INPUT DATA »
--
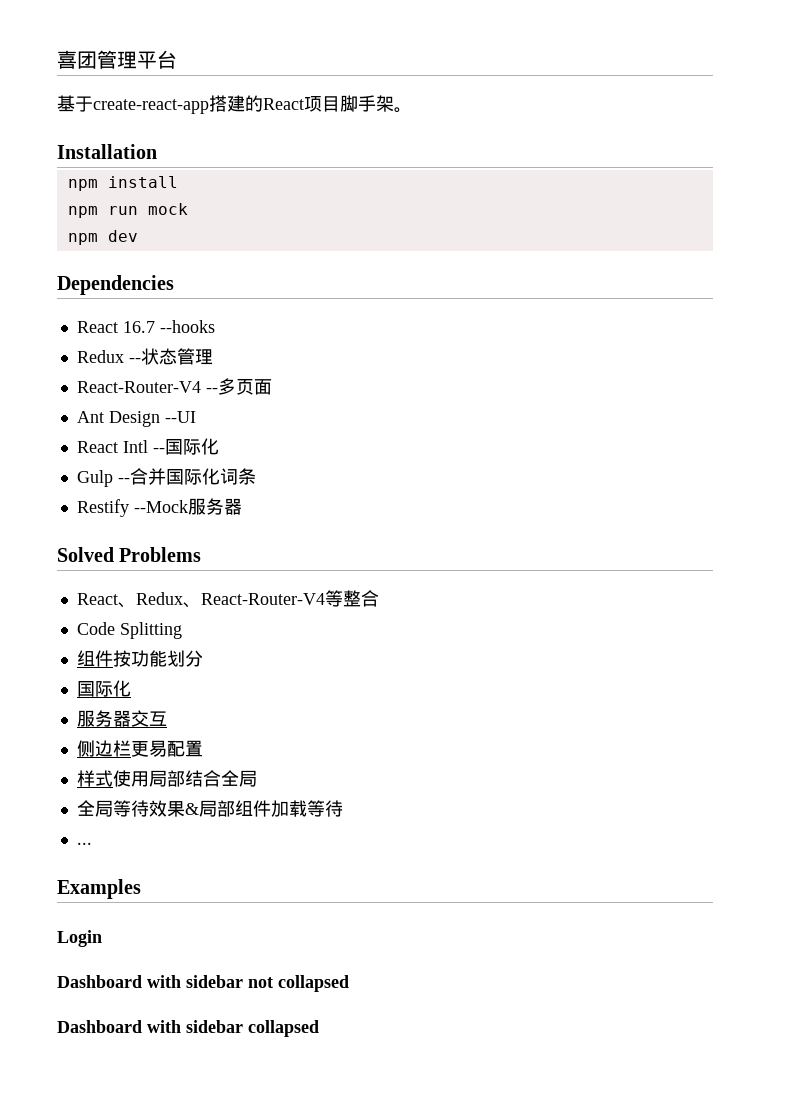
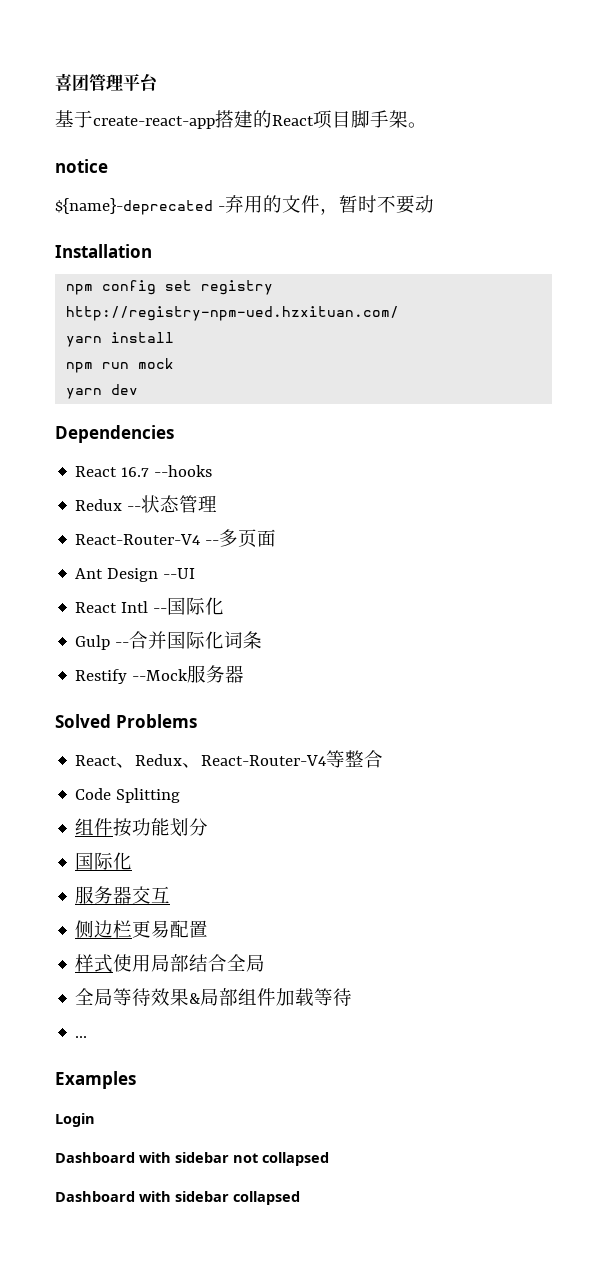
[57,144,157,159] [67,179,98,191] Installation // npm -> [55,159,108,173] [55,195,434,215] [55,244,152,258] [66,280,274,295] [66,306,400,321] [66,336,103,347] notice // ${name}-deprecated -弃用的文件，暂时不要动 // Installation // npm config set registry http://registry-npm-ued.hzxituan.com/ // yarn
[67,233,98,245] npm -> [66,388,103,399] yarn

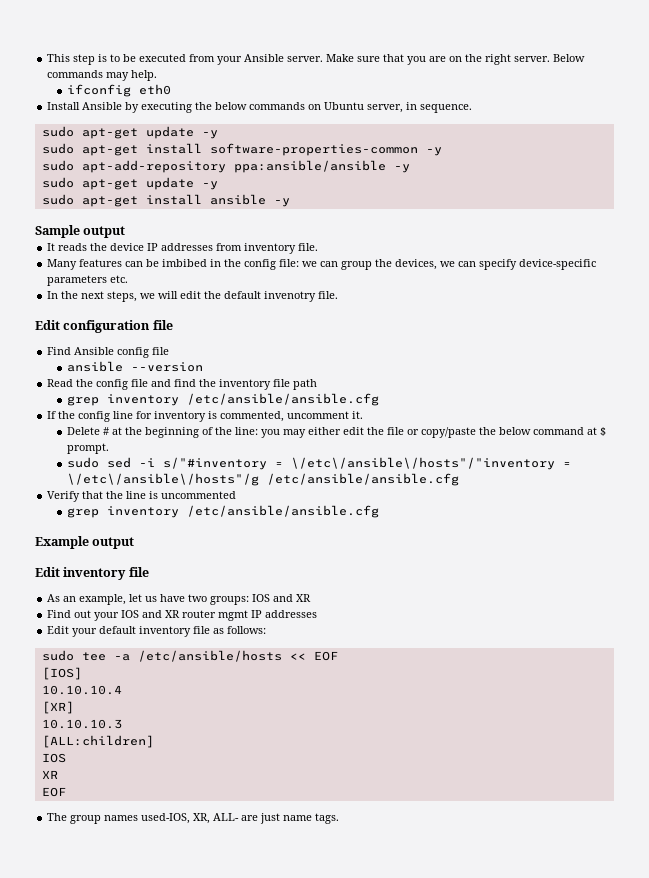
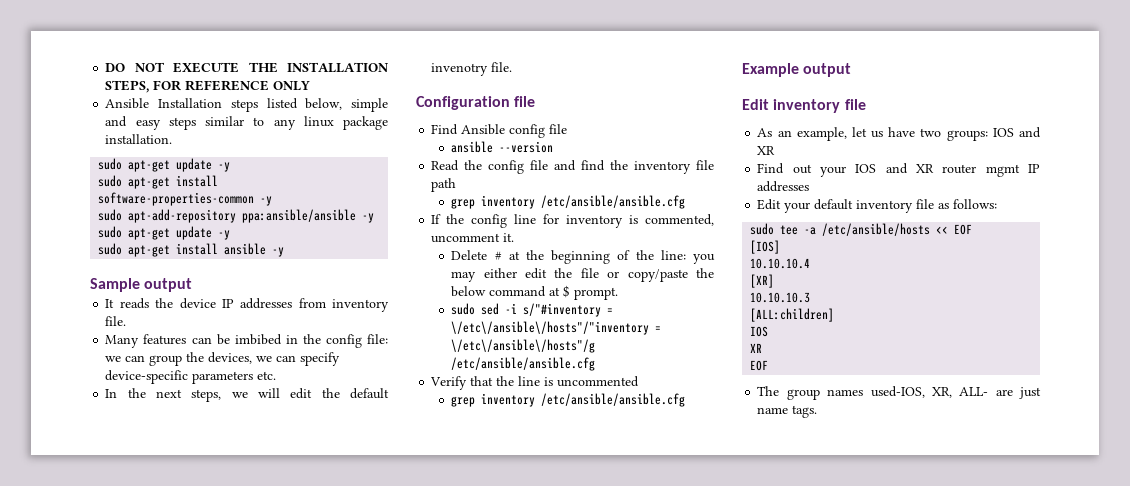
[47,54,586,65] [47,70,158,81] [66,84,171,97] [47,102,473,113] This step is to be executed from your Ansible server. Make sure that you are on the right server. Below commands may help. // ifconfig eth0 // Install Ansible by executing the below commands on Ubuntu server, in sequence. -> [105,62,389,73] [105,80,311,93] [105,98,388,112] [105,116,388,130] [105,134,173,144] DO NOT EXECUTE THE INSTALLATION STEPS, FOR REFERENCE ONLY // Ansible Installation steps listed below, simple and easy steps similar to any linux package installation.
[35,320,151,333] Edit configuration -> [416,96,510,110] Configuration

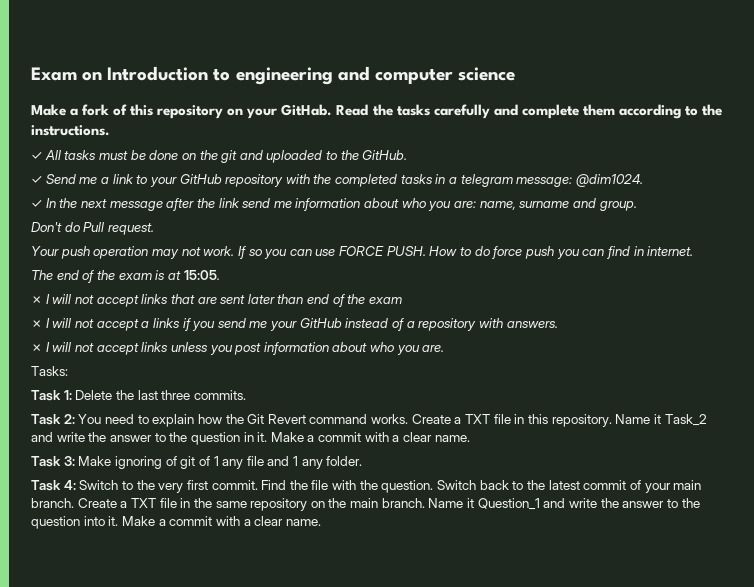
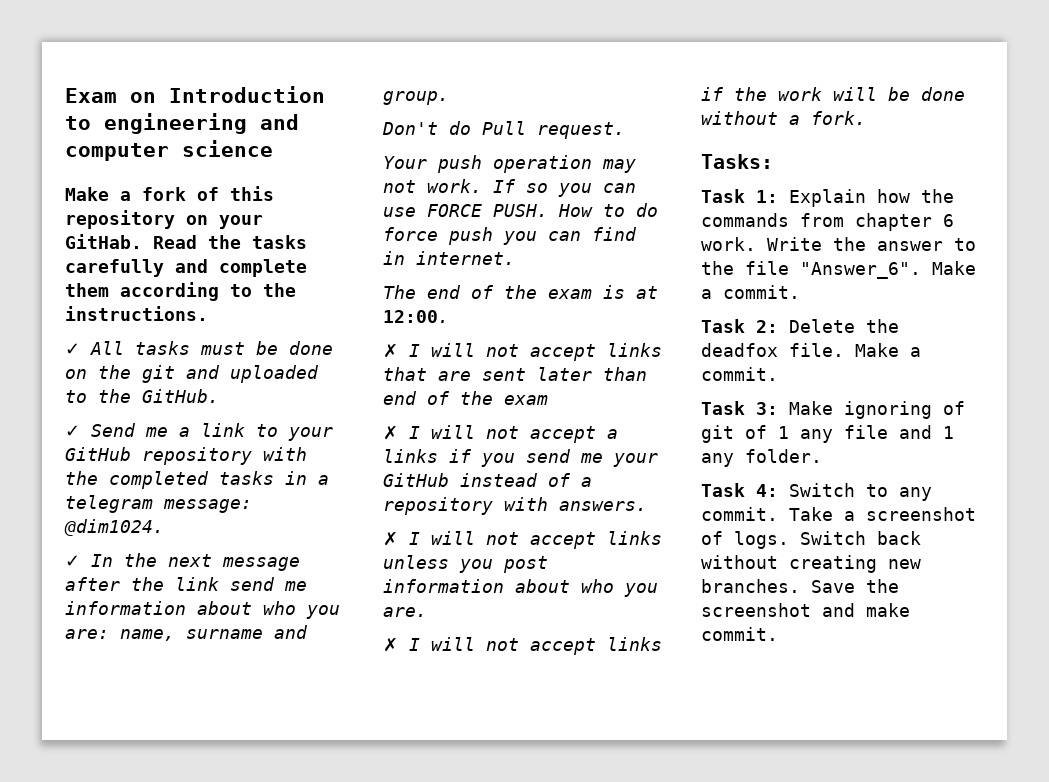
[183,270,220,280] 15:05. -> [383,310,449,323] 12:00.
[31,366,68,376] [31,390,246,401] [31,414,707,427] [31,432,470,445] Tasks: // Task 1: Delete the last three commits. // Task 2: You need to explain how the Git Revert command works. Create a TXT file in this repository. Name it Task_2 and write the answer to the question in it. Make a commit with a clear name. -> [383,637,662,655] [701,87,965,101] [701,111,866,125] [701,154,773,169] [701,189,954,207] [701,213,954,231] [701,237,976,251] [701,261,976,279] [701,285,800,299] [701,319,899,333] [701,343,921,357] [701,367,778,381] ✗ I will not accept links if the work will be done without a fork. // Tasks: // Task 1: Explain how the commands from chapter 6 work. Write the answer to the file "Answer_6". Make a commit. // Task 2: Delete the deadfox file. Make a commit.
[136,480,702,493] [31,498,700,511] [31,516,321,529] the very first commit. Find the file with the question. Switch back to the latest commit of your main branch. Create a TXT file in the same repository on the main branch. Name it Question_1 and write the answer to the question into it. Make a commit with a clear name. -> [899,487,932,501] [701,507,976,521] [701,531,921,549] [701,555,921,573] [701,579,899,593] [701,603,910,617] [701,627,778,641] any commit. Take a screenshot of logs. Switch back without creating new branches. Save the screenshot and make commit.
--
WHAT THE TASK ASKS »
Answer with one number only: how many lines above contain the word "yarn".

ANSWER TO THE PROBLEM »
2